> **PROVIDED ENTRIES**:

=== Begin Enclosure ===

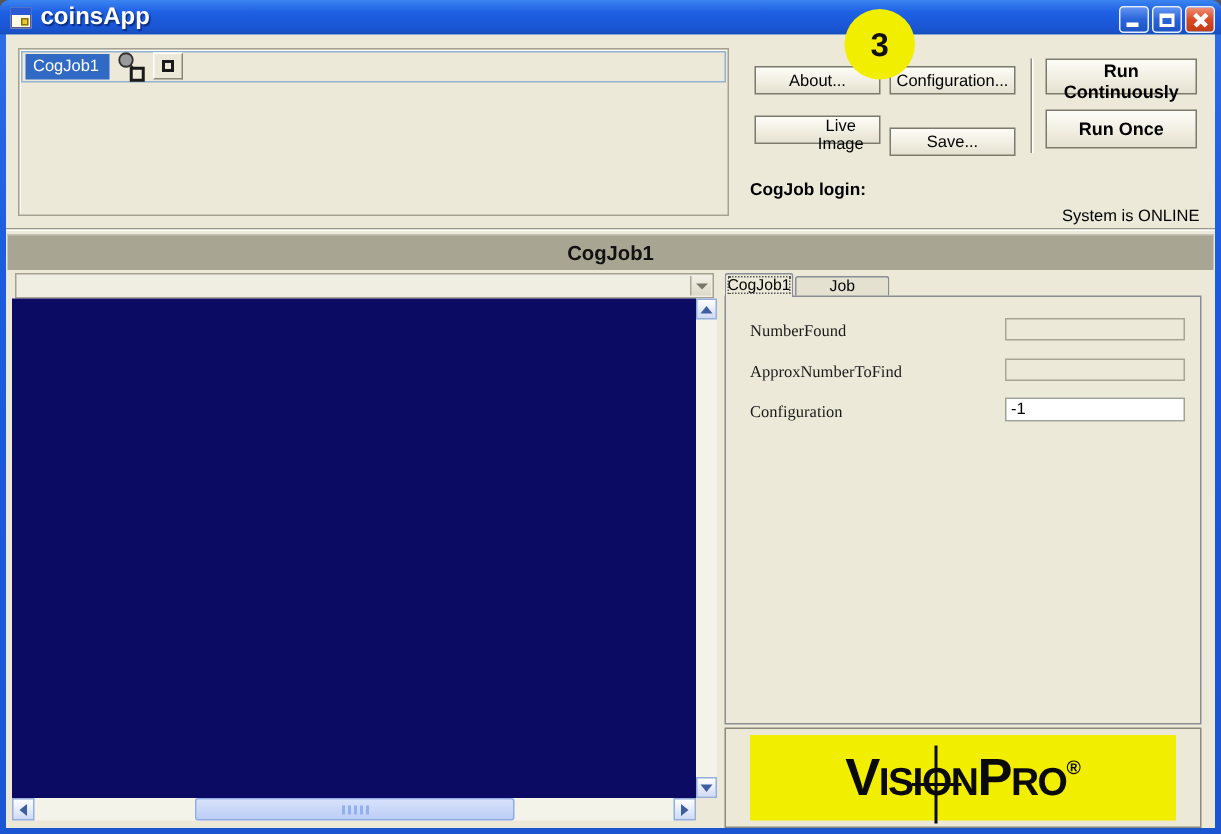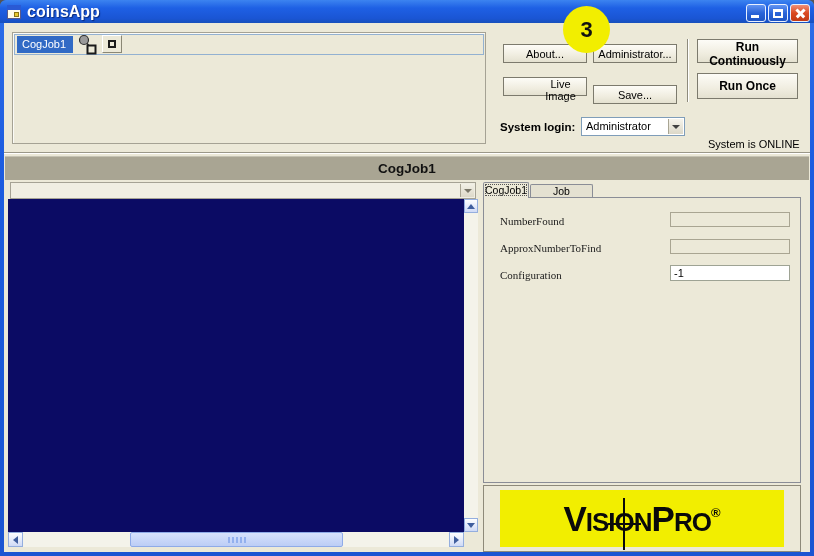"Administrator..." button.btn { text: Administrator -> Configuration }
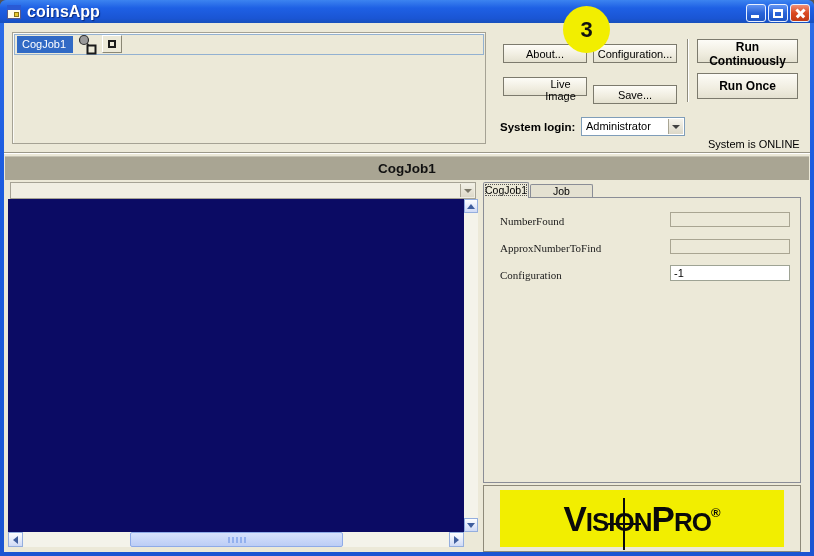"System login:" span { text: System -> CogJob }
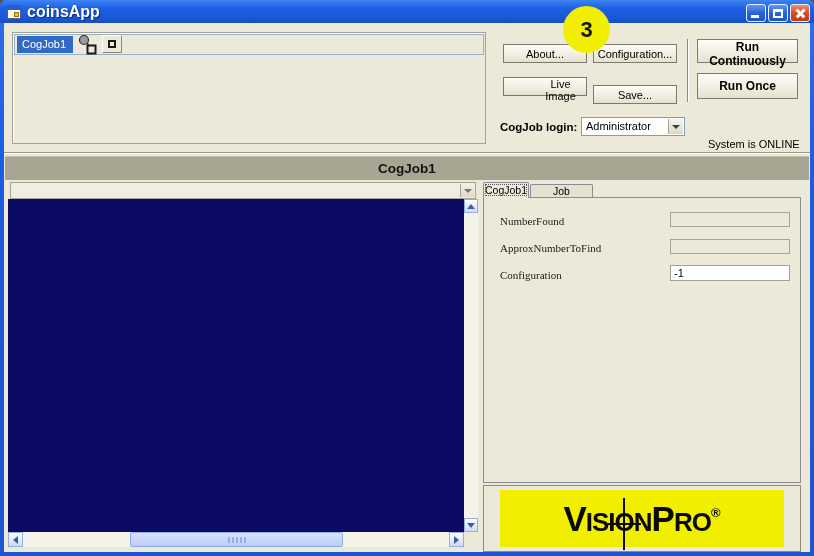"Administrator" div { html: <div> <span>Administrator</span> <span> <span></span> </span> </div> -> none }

=== End Enclosure ===
=== Begin Enclosure ===

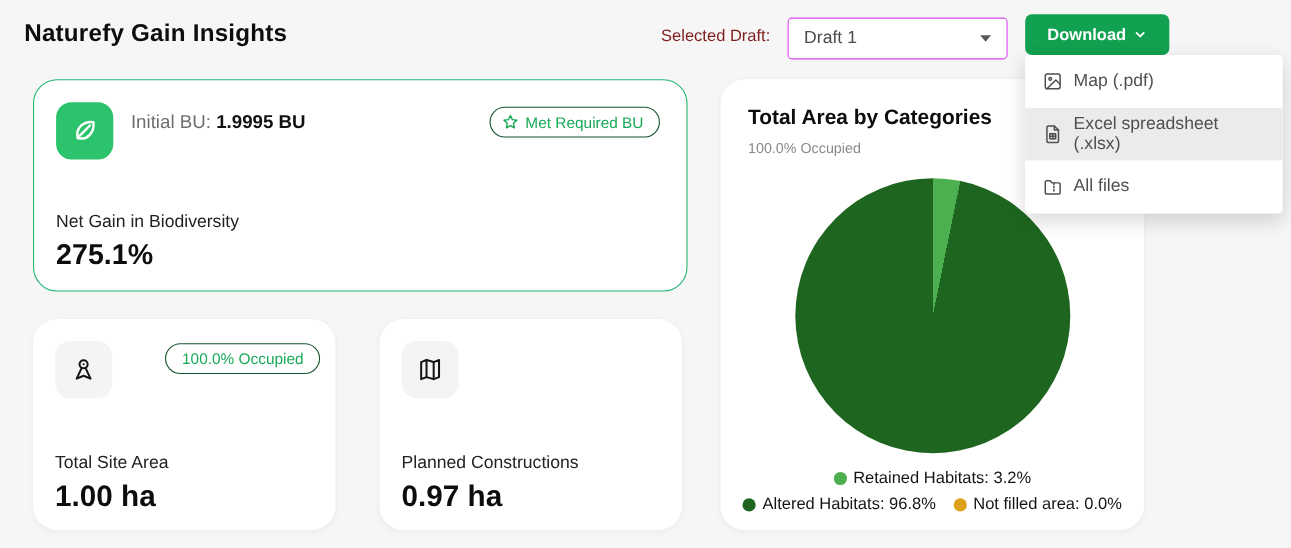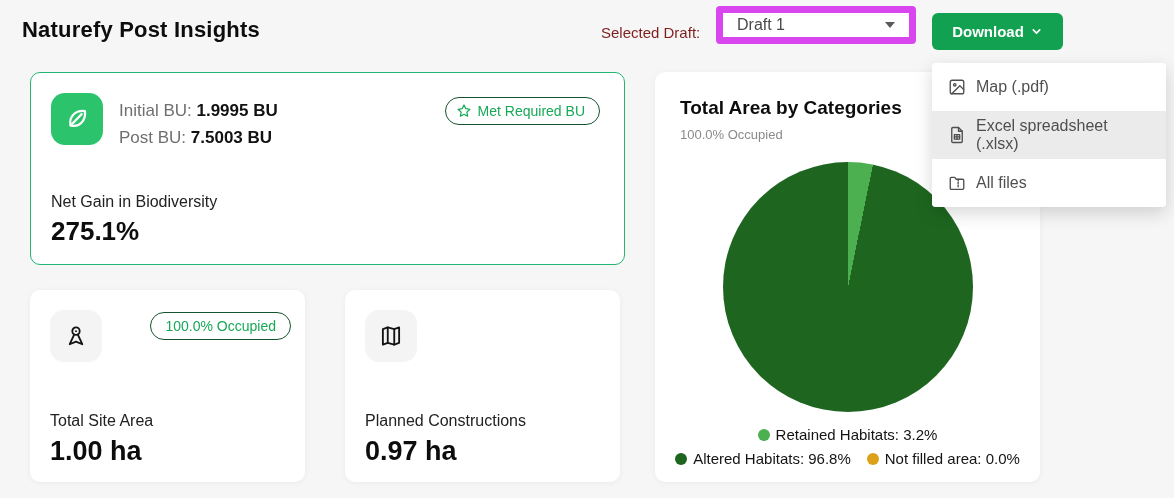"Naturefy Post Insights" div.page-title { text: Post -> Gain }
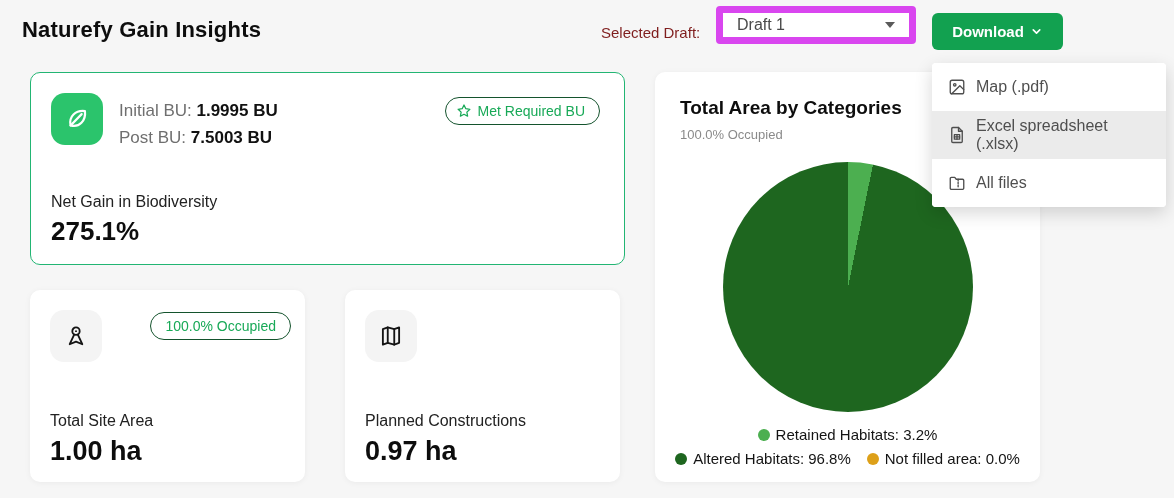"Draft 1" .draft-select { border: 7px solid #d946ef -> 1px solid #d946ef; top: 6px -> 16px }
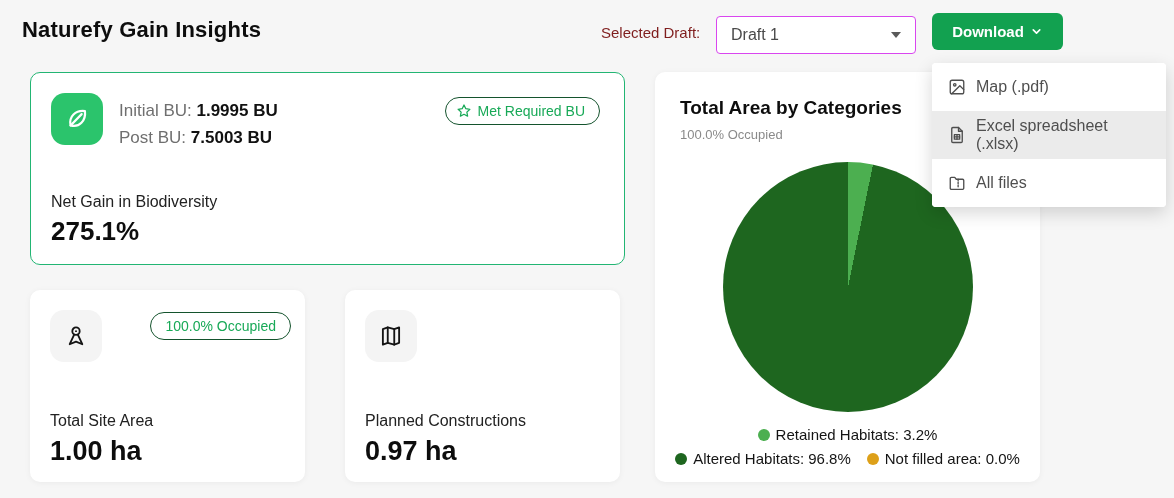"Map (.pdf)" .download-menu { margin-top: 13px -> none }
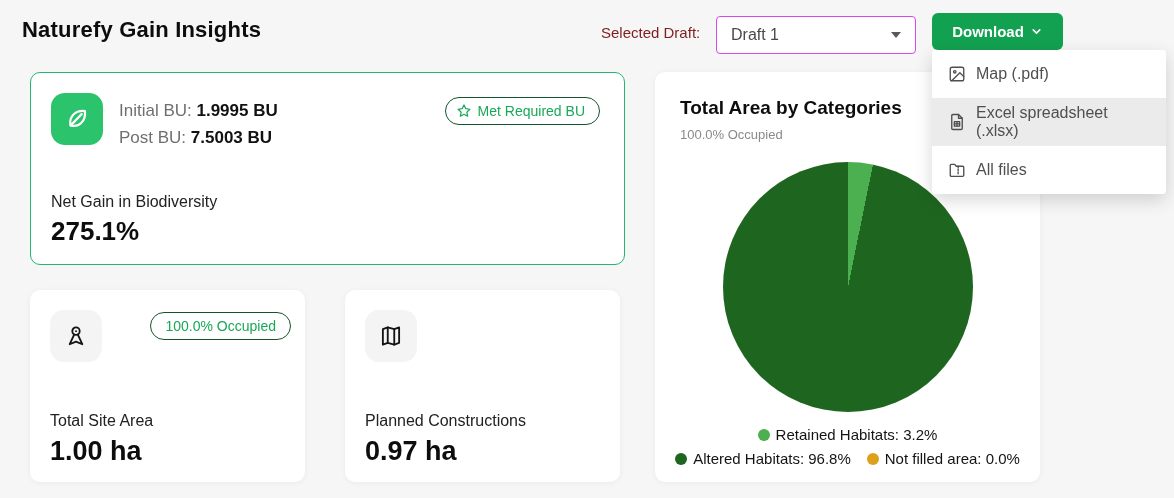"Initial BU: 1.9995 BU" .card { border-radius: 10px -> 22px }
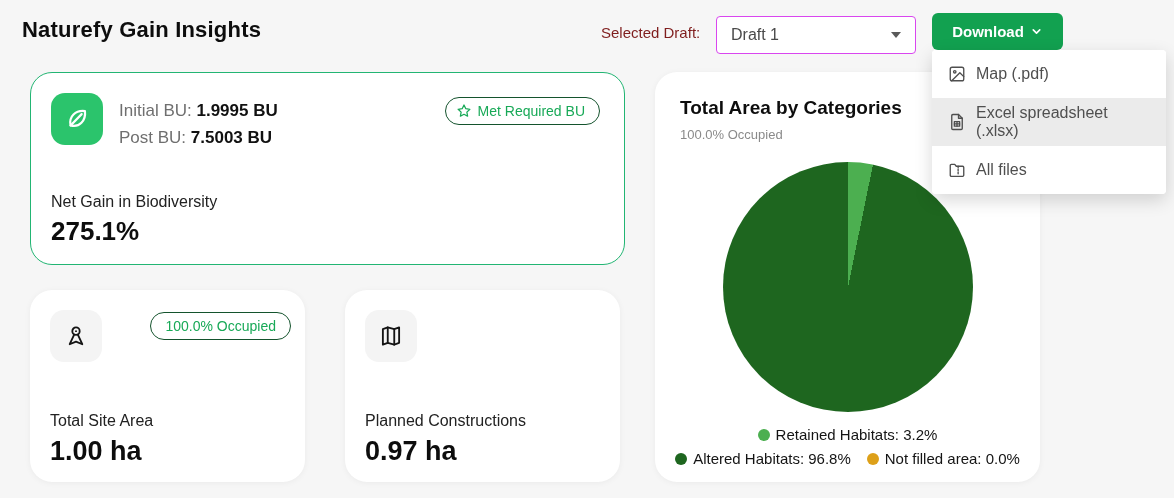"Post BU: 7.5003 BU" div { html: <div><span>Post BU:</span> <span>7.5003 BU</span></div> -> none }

=== End Enclosure ===

> **WHAT IS BEING ASKED**: Look above for the line with "border: 7px solid" and the line with "html: <div><span>Post BU:</span>"; set down those two lines and all lines between them exactly, without pictures and without anything else.

> **EXPECTED ANSWER**:
"Draft 1" .draft-select { border: 7px solid #d946ef -> 1px solid #d946ef; top: 6px -> 16px }
"Map (.pdf)" .download-menu { margin-top: 13px -> none }
"Initial BU: 1.9995 BU" .card { border-radius: 10px -> 22px }
"Post BU: 7.5003 BU" div { html: <div><span>Post BU:</span> <span>7.5003 BU</span></div> -> none }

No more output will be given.